- _Task_: From the line that contains "works while not" through the end of the records below, write out each line exactly as it appears, but not the pictures.
(Extracted data begins)
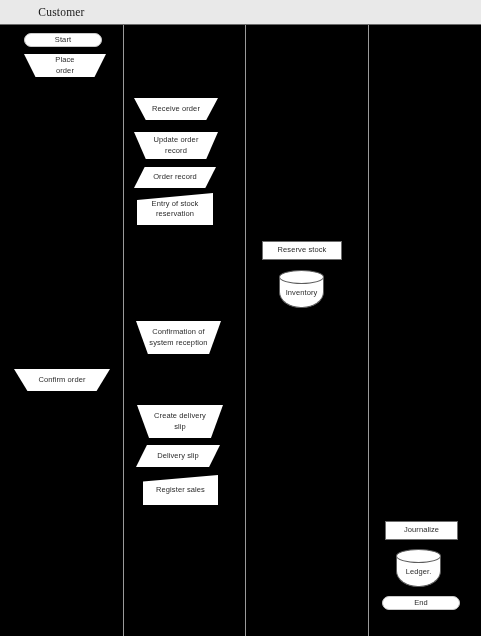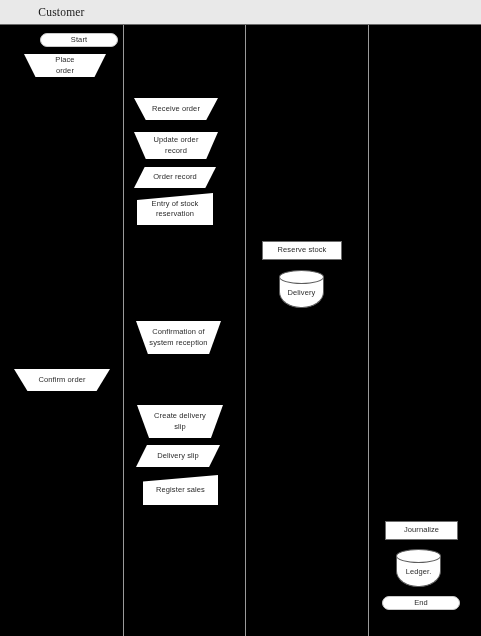"Start" div.node { left: 40px -> 24px }
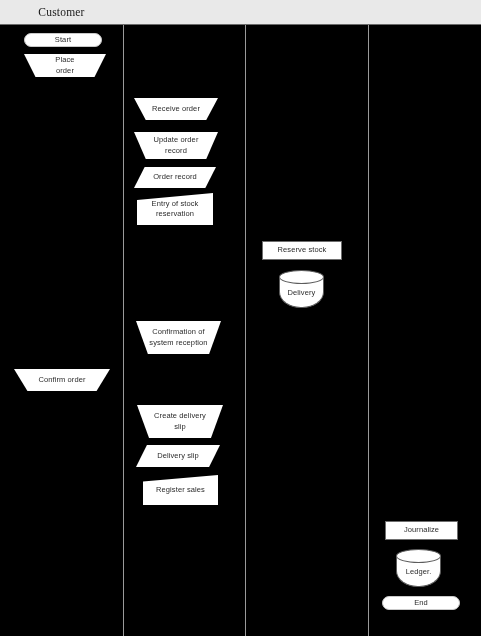"Delivery" span.lbl { text: Delivery -> Inventory }
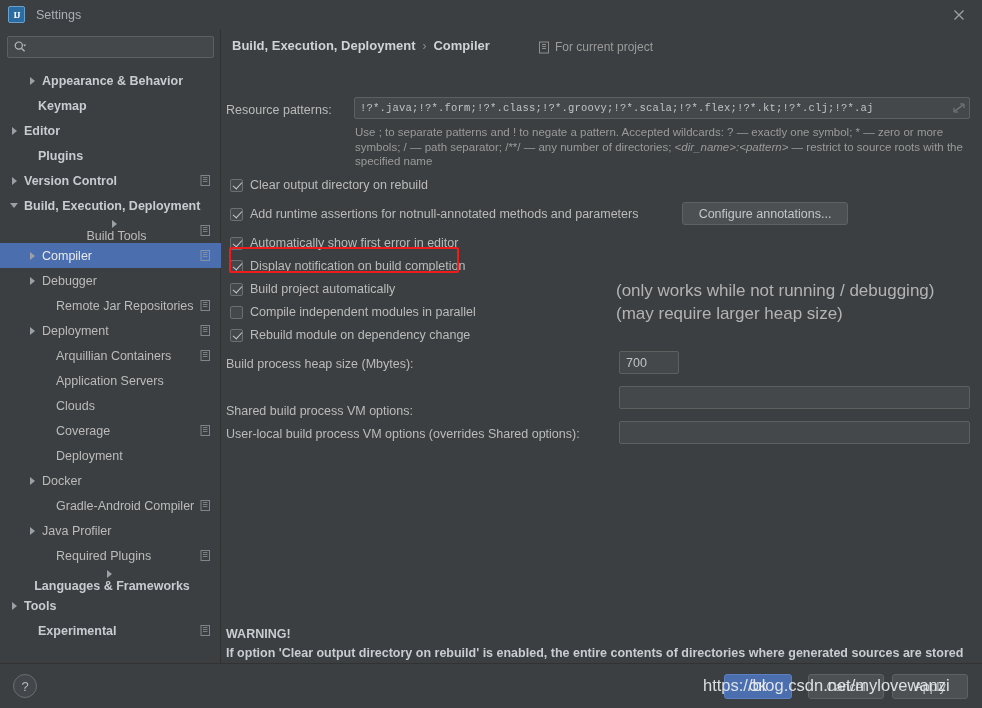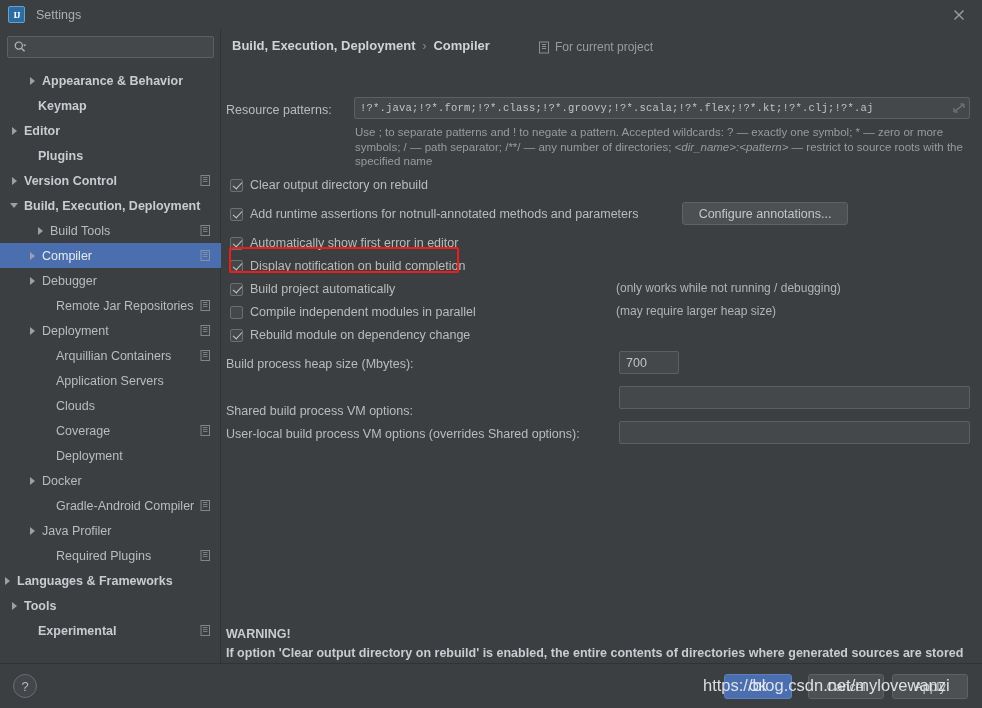"Build Tools" div.tree-row { flex-direction: none -> column; padding-left: 36px -> 12px }
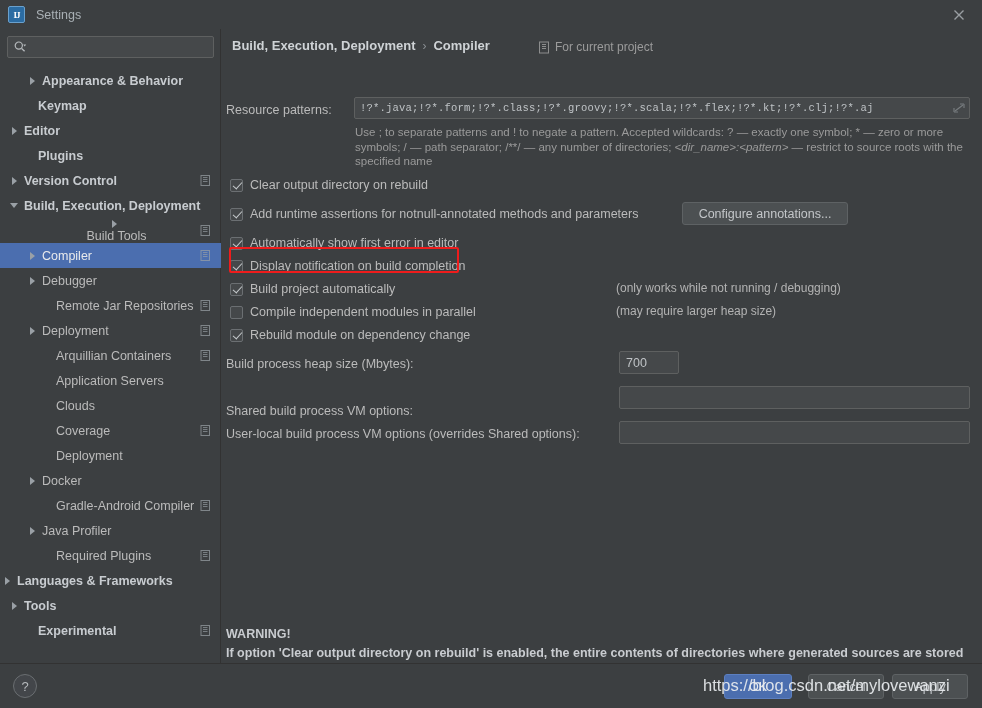"(only works while not running" .note { font-size: 12px -> 17px }
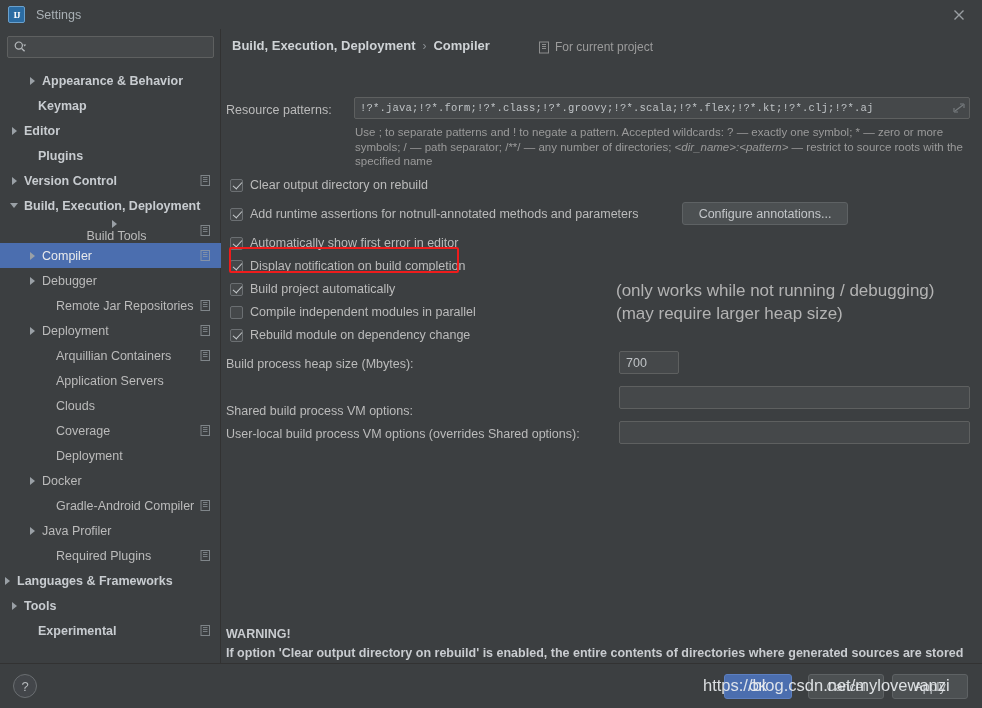"Languages & Frameworks" div.tree-row { flex-direction: none -> column }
(Extracted data ends)
- _Exercise solution_:
"(only works while not running" .note { font-size: 12px -> 17px }
"Languages & Frameworks" div.tree-row { flex-direction: none -> column }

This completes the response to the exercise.